Nach den Zweiten Weltkrieg begann der Wandel vom damaligen Bauerndorf zum gegenwärtigen Weindorf. 203 Hektaren Rebberg und über vierzig Weinbetriebe prägen heute den Salgescher Alltag.
Als Gemeindewappen trägt das Weindorf das Kreuz der Johanniter. Die Glaubensbrüder liessen sich im 13. Jahrhundert in Salgesch nieder, um im Sinne des Ordens eine Herberge für Pilger und Reisende zu errichten. Ob die Johanniter, die während rund 400 Jahren in Salgesch verweilten, den Standort des guten Weines wegen gewählt haben, ist zwar urkundlich nicht belegt, doch höchst wahrscheinlich.

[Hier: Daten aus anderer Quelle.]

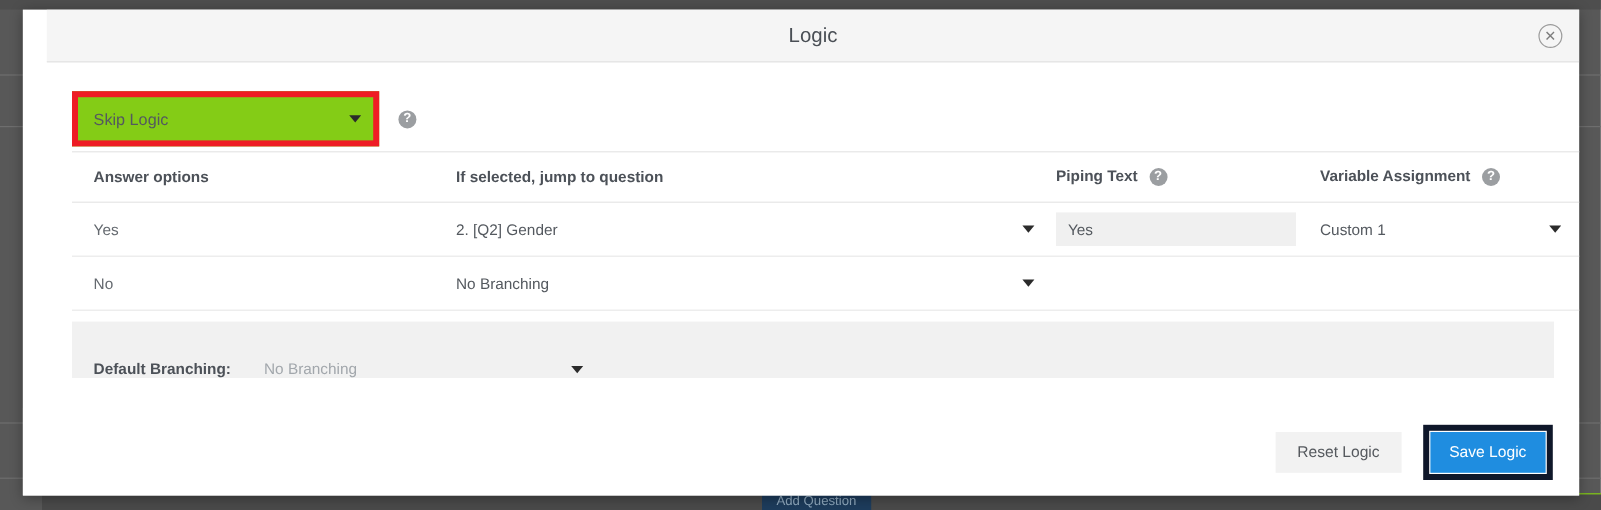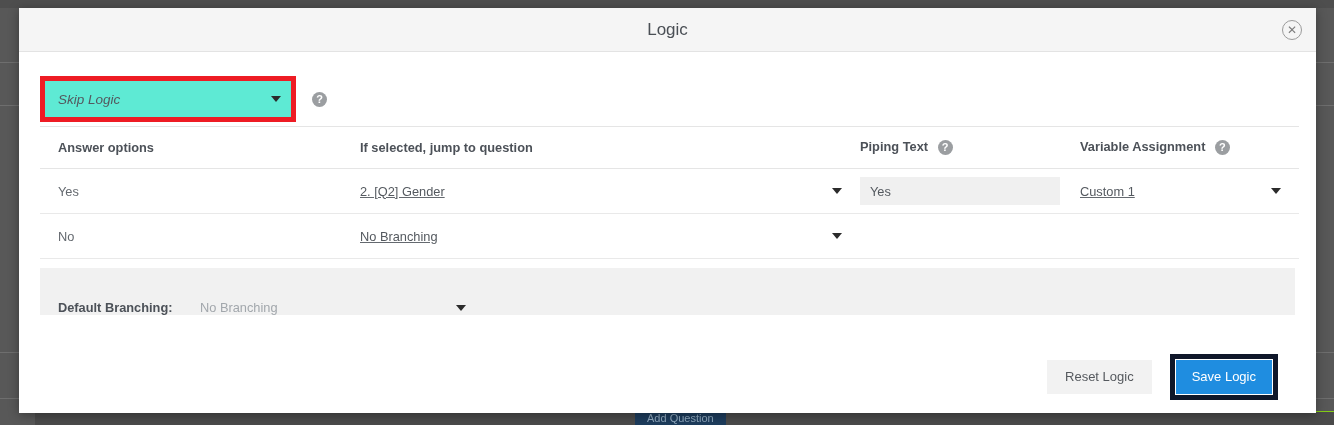"Logic" .modal { padding-left: none -> 20px }
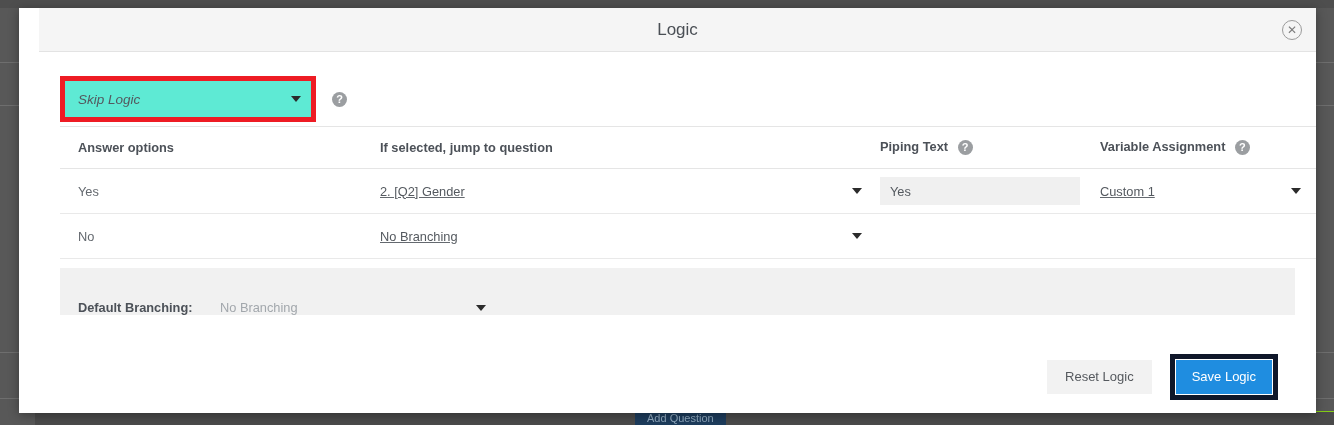"Skip Logic" .select-highlight { background: #5eead4 -> #84cc16; font-style: italic -> none }
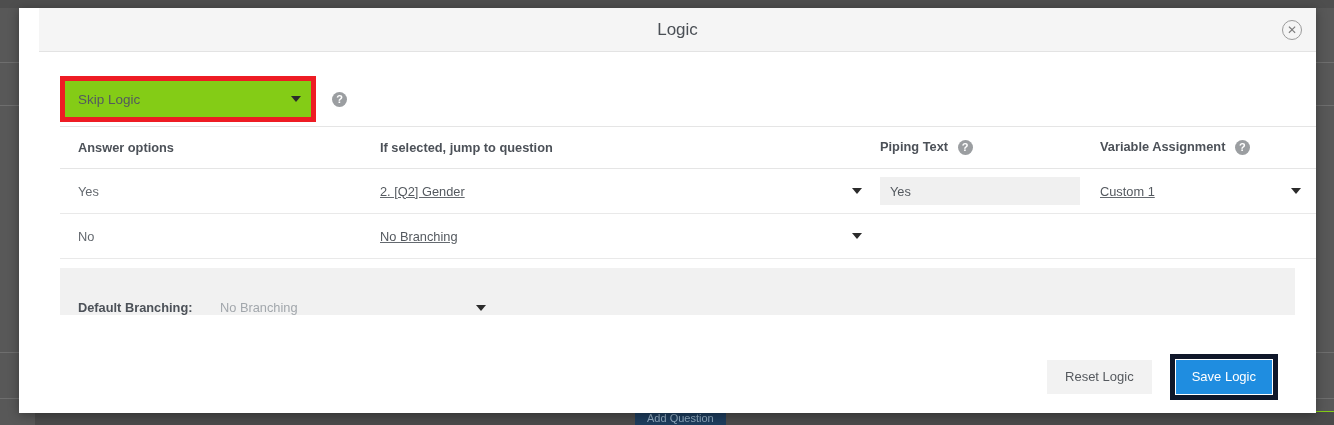"2. [Q2] Gender" .cell-select { text-decoration: underline -> none }
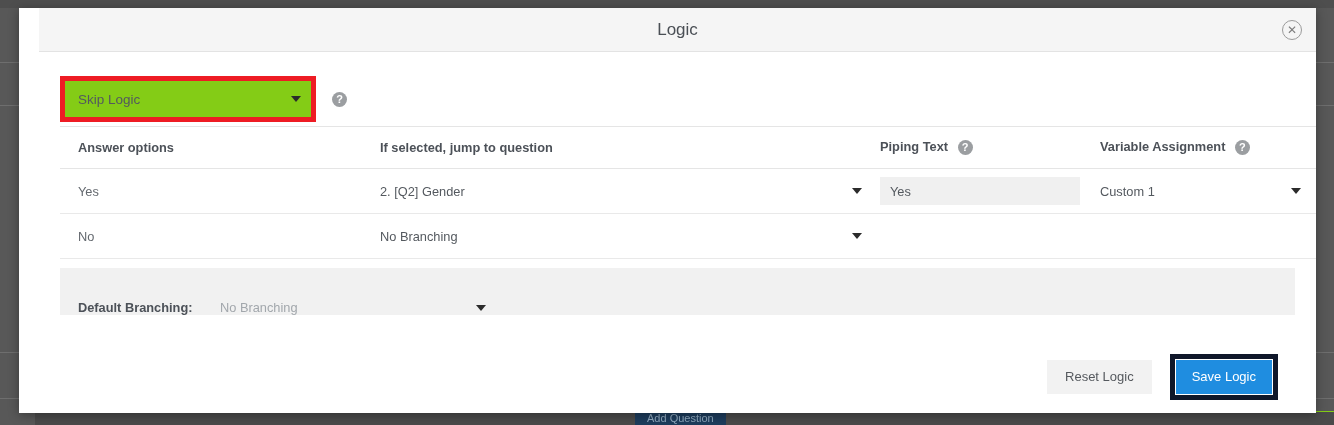"Reset Logic" .modal-footer { right: 16px -> 0 }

Als Patron verehrten die Johanniter immer schon den hl. Johannes den Täufer, daher der Name Johanniter, und so war der Kirchenpatron in Salgesch schon seit den Johannitern immer der hl. Johannes gewesen. Der hl. Johannes wird jeweils am 29. August mit dem Kirchenfest geehrt, zu dem Pilger aus der ganzen Schweiz anreisen.
Die Lebensfreude der Salgescher Bevölkerung ist weit über unsere Landesgrenzen hinaus bekannt. Ob in den Hotels, den Restaurants oder den über 25 Weinkellereien der Gemeinde Salgesch, die Gastfreundschaft und die Freundlichkeit sind überall zu spüren.
Für uns Salgescher werden die Gäste schnell zu Freunden. Denn wir freuen uns, wenn unsere Freunde Salgesch immer wieder besuchen.